Kushiro Marsh is the only known habitat of the endangered red-crowned crane. Lake Akan, a volcanic crater, is one of the few places in the world where the marimo (a type of algae shaped like a ba) grow. It’s also one of the last bastions of Ainu culture and a seafood smorgasbord.

The food, culture, and natural attractions of Kushiro will delight you… but these attractions are threatened. Kushiro is one destination you want to visit sooner rather than later.

Let’s begin our visit with one of the coolest attractions in Kushiro: a marsh.

Kushiro Marsh

Kushiro Marsh View
Kushiro Marsh

What’s so special about a marsh?

Aside from being Japan’s biggest wetland, the Kushiro Marsh is home to 2,000 varieties of plants and animals.
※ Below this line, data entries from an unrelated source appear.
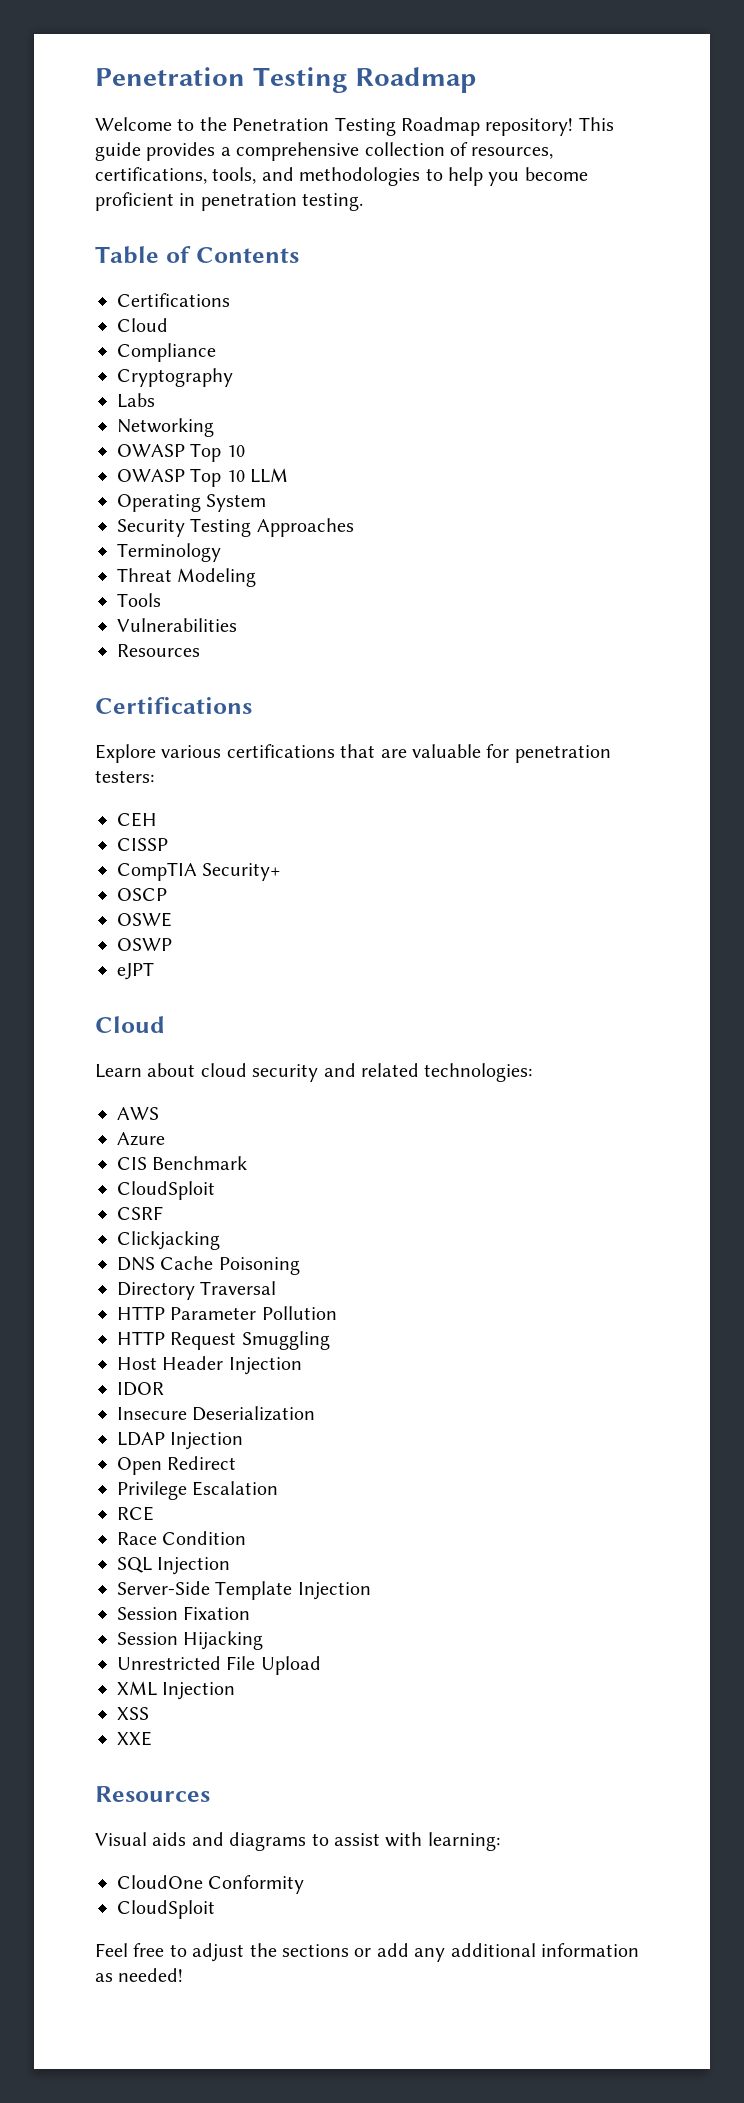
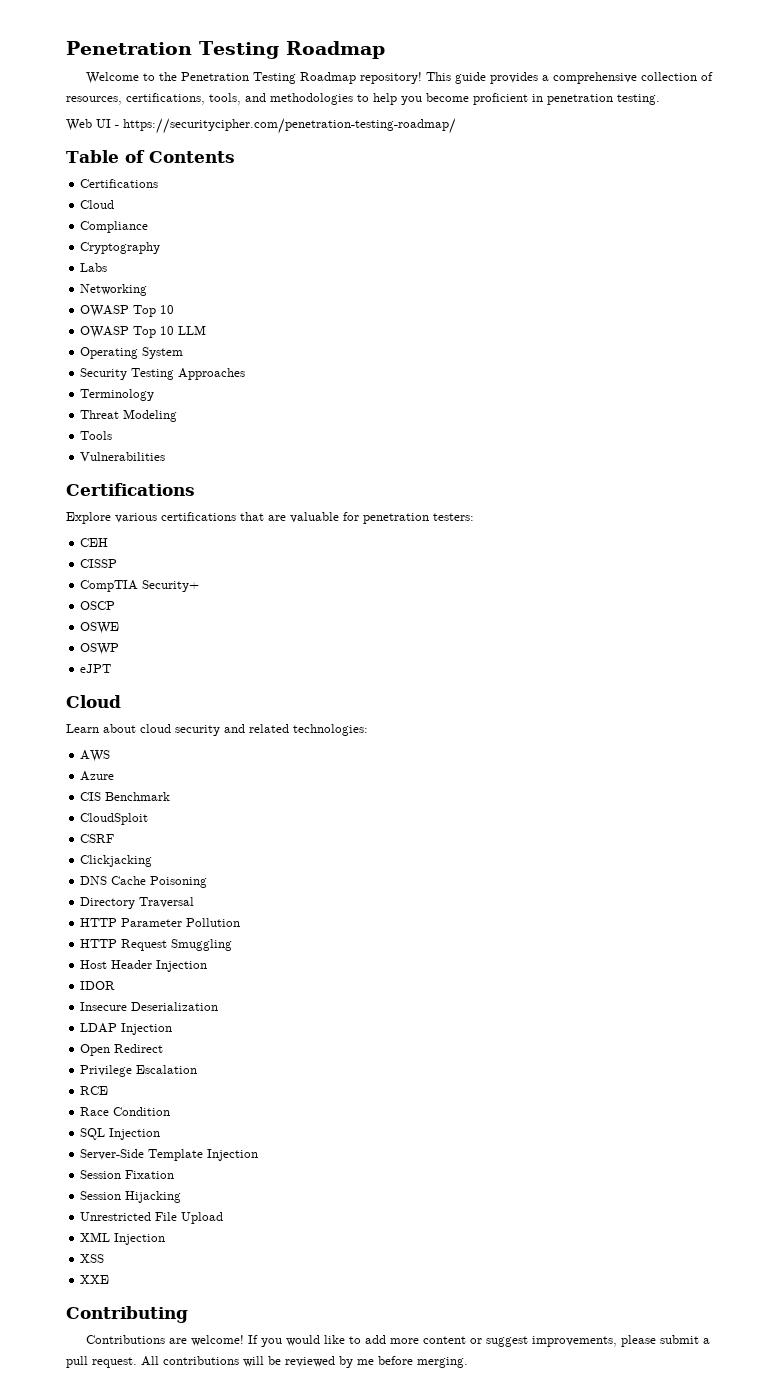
+ Web UI - https://securitycipher.com/penetration-testing-roadmap/
  Vulnerabilities
- Resources
  XXE
- Resources
- Visual aids and diagrams to assist with learning:
- CloudOne Conformity
- CloudSploit
- Feel free to adjust the sections or add any additional information as needed!
+ Contributing
+ Contributions are welcome! If you would like to add more content or suggest improvements, please submit a pull request. All contributions will be reviewed by me before merging.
They include a population of the beautiful red-crowned crane.

Tancho (Red-Crowned Crane)Kushiro Red-Crowned Crane

These highly endangered red-crowned cranes (known as tancho) are Kushiro’s main attraction. They’re as striking as they are rare.

The cranes were declared extinct due to overhunting and the destruction of their natural habit. However, a group of 20 birds was discovered in Kushiro in 1926.

Kushiro Red-Crowned Cranes

Since then, massive conservation efforts have seen the marsh become a national park. The population of cranes is now about 1,000.

The Crane DancesKushiro Cranes Dancing

The birds are famous for their dances. They dip, dive, bop, and sing in what appears to be a choreographed routine. The dances have influenced traditional Japanese performances and can be seen year round.

To make sure you don’t miss the birds, visit between November and March. They gather around designated feeding sites during this time.

Kushiro Marsh is the first park in Japan registered on the Ramsar Convention on Wetlands. This means the park is considered important by serious preservation experts. You’ll understand why once you see the cranes for yourself!

Other AnimalsHokkaido Deer

There’s more to Kushiro than cranes. The park is home to Hokkaido deer, great spotted woodpeckers, white-tailed sea eagles, Siberian salamanders (a prehistoric throwback), and the rare huchen, otherwise known as the Danube salmon.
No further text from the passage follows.